TASK DETAILS: Would you retype exactly the lines from the one holding "4.5.2 Ajax Extensions 1.0" through the last line of the listing, and only those, without pictures?

STORED DATA:
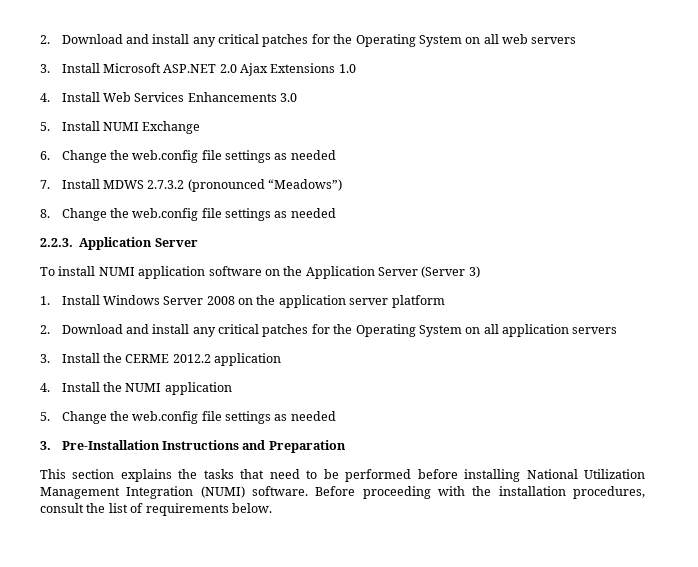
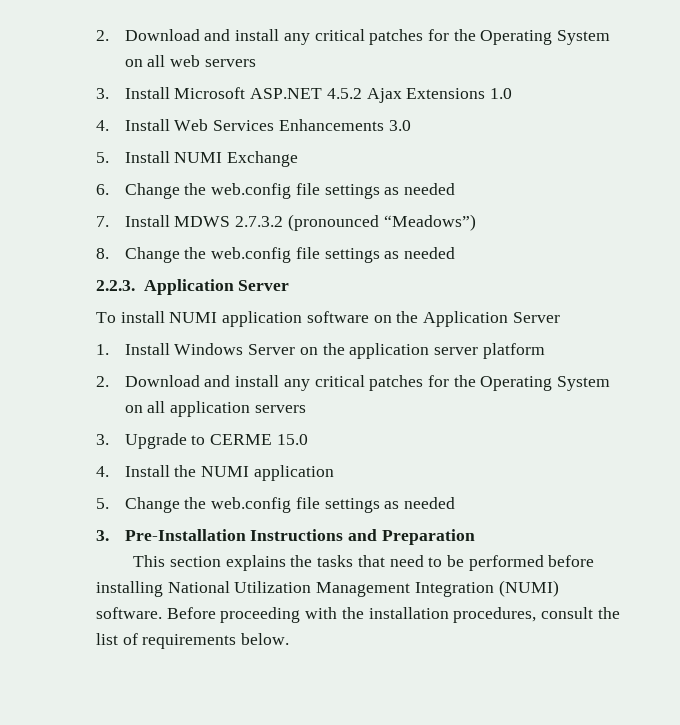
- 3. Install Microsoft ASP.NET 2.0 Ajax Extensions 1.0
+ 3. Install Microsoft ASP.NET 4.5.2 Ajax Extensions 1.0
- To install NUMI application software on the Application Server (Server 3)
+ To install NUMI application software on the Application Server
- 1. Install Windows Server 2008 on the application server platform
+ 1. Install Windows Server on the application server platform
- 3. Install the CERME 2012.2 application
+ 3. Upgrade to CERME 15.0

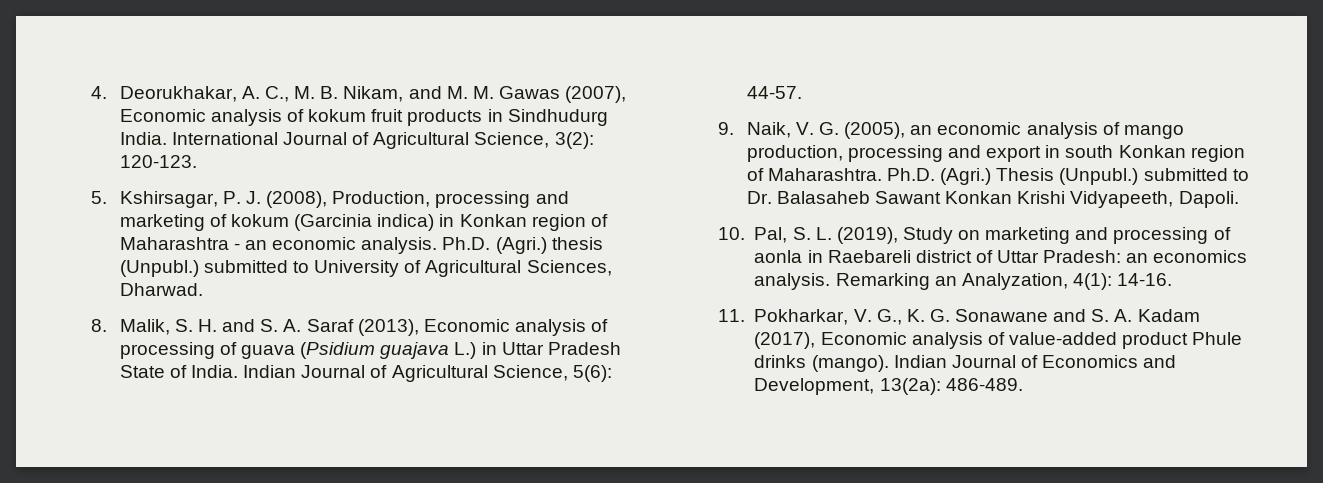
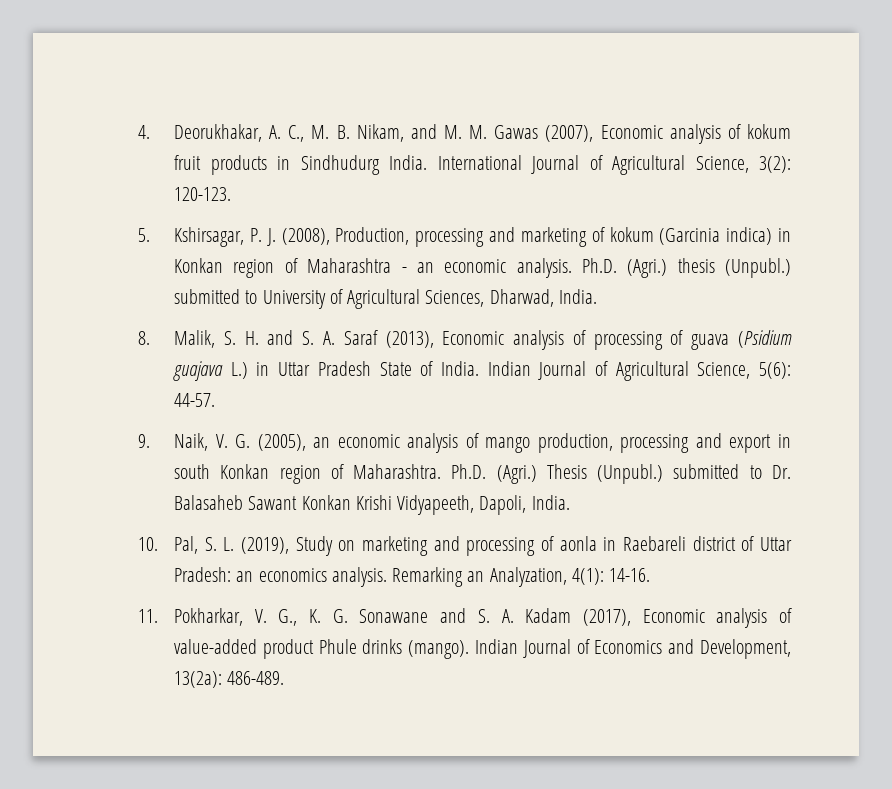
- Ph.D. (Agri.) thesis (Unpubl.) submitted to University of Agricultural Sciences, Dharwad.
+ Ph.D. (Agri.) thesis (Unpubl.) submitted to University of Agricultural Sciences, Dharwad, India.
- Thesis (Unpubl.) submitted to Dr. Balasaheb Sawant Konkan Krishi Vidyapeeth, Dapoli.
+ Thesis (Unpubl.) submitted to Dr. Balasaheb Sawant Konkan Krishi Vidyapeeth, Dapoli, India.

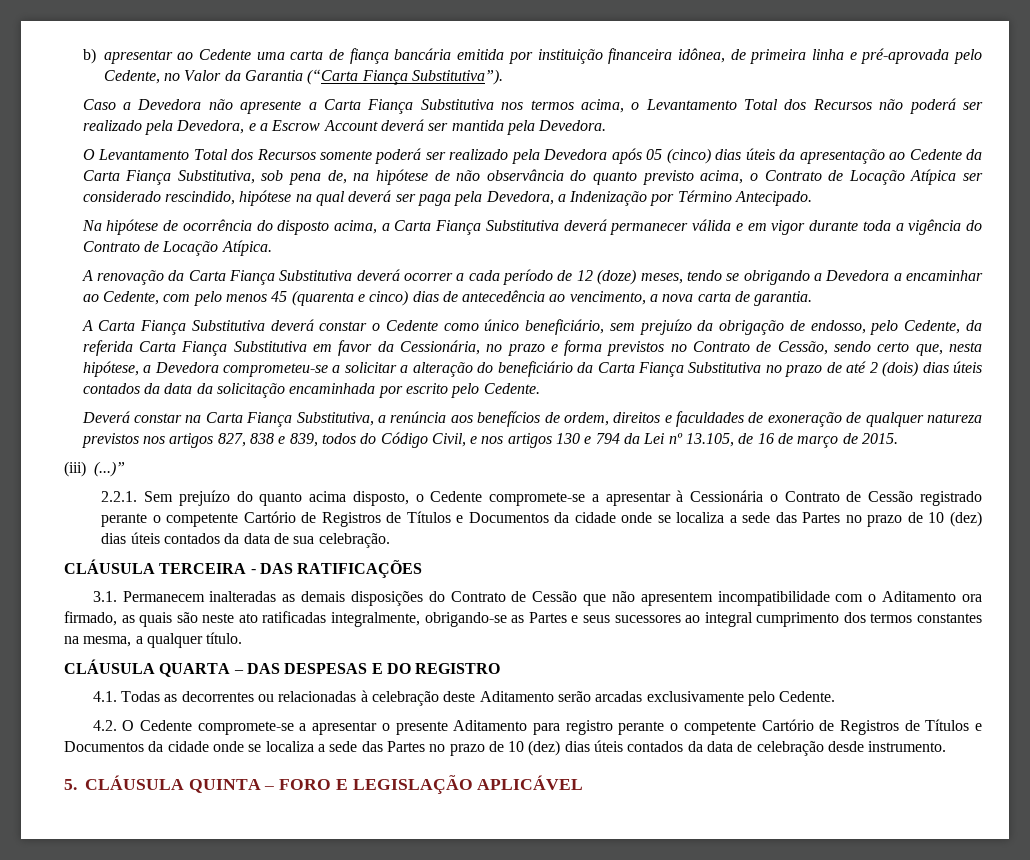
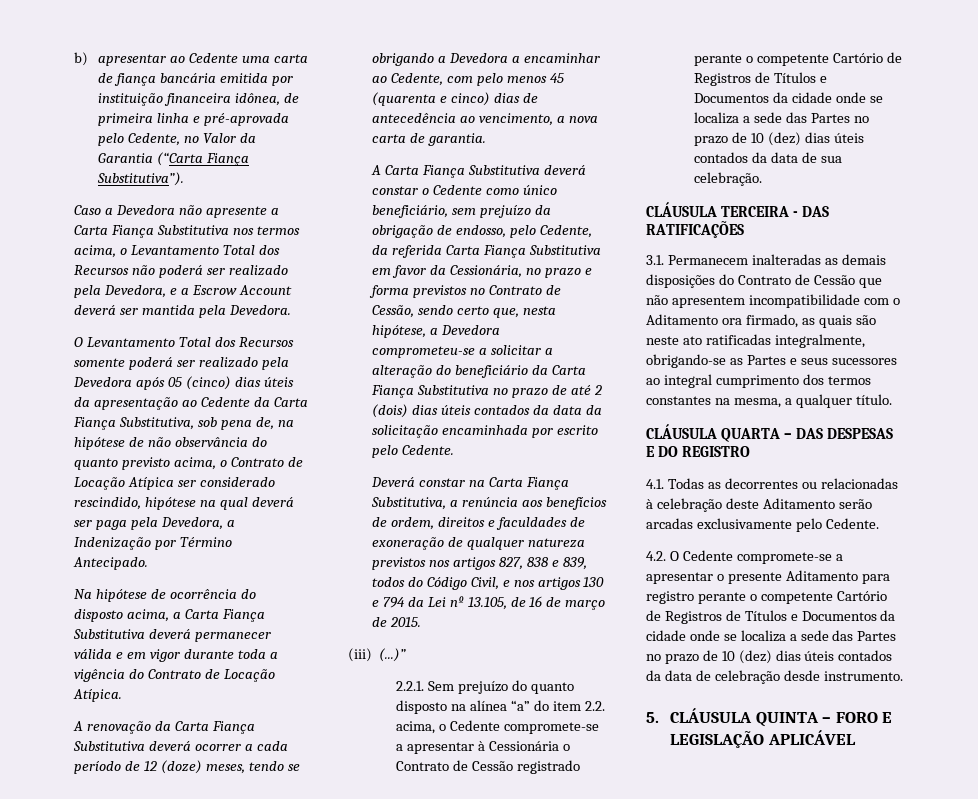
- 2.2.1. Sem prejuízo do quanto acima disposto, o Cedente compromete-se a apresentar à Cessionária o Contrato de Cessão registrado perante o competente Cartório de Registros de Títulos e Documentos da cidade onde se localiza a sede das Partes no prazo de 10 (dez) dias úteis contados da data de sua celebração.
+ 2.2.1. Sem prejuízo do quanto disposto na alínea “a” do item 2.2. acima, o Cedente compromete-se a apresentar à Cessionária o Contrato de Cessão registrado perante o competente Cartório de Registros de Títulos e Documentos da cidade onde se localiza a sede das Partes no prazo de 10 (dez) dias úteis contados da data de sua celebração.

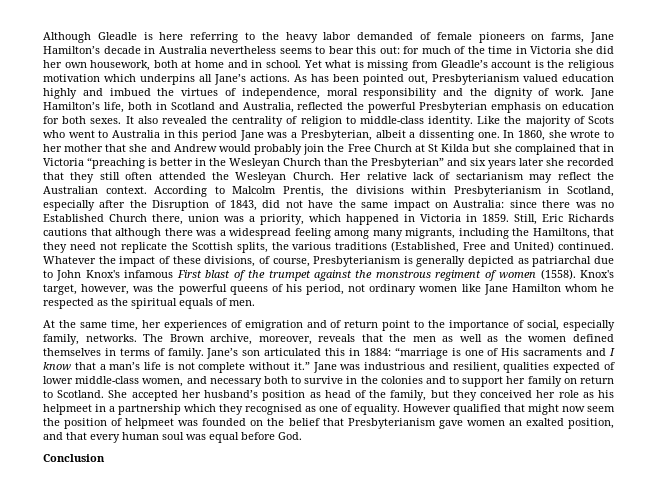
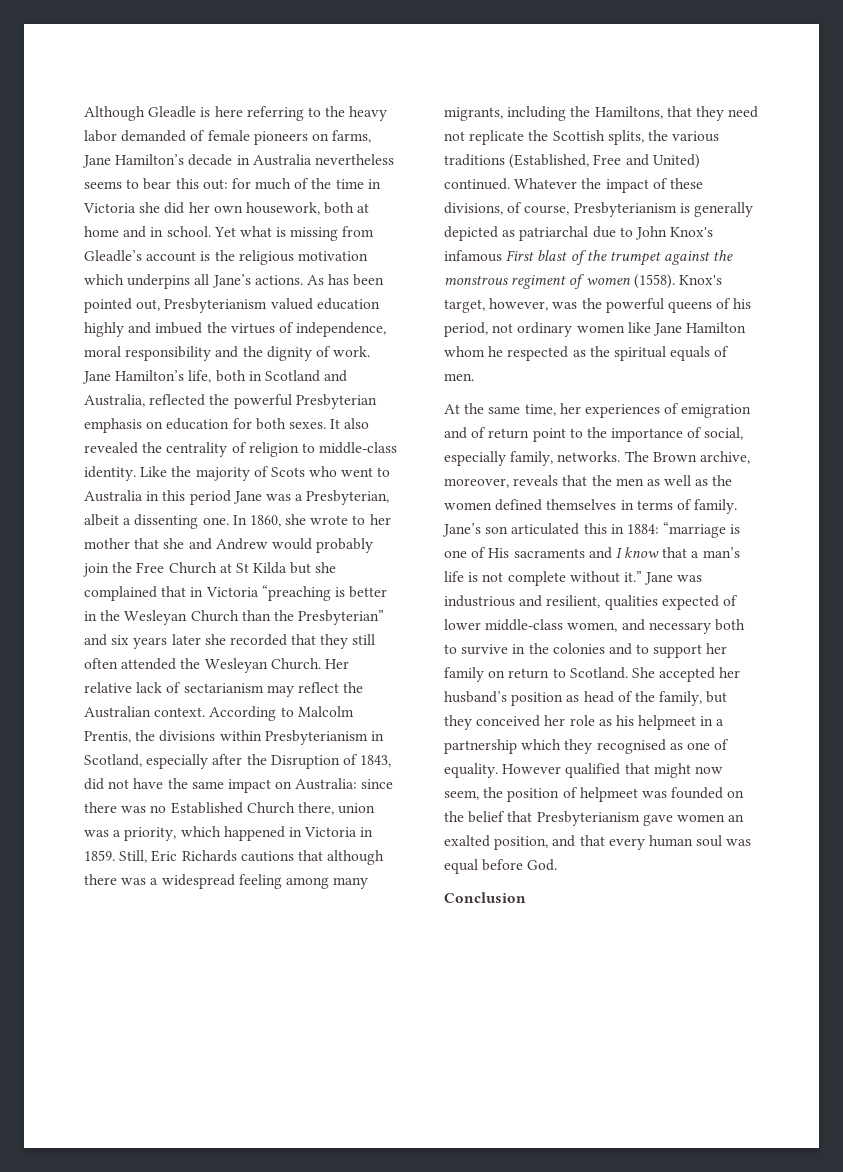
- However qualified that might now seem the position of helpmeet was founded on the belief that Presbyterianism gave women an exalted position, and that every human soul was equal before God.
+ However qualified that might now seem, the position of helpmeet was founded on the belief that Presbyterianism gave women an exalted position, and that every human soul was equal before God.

ANSWER BOX:
+ 3. Install Microsoft ASP.NET 4.5.2 Ajax Extensions 1.0
- To install NUMI application software on the Application Server (Server 3)
+ To install NUMI application software on the Application Server
- 1. Install Windows Server 2008 on the application server platform
+ 1. Install Windows Server on the application server platform
- 3. Install the CERME 2012.2 application
+ 3. Upgrade to CERME 15.0

- Ph.D. (Agri.) thesis (Unpubl.) submitted to University of Agricultural Sciences, Dharwad.
+ Ph.D. (Agri.) thesis (Unpubl.) submitted to University of Agricultural Sciences, Dharwad, India.
- Thesis (Unpubl.) submitted to Dr. Balasaheb Sawant Konkan Krishi Vidyapeeth, Dapoli.
+ Thesis (Unpubl.) submitted to Dr. Balasaheb Sawant Konkan Krishi Vidyapeeth, Dapoli, India.

- 2.2.1. Sem prejuízo do quanto acima disposto, o Cedente compromete-se a apresentar à Cessionária o Contrato de Cessão registrado perante o competente Cartório de Registros de Títulos e Documentos da cidade onde se localiza a sede das Partes no prazo de 10 (dez) dias úteis contados da data de sua celebração.
+ 2.2.1. Sem prejuízo do quanto disposto na alínea “a” do item 2.2. acima, o Cedente compromete-se a apresentar à Cessionária o Contrato de Cessão registrado perante o competente Cartório de Registros de Títulos e Documentos da cidade onde se localiza a sede das Partes no prazo de 10 (dez) dias úteis contados da data de sua celebração.

- However qualified that might now seem the position of helpmeet was founded on the belief that Presbyterianism gave women an exalted position, and that every human soul was equal before God.
+ However qualified that might now seem, the position of helpmeet was founded on the belief that Presbyterianism gave women an exalted position, and that every human soul was equal before God.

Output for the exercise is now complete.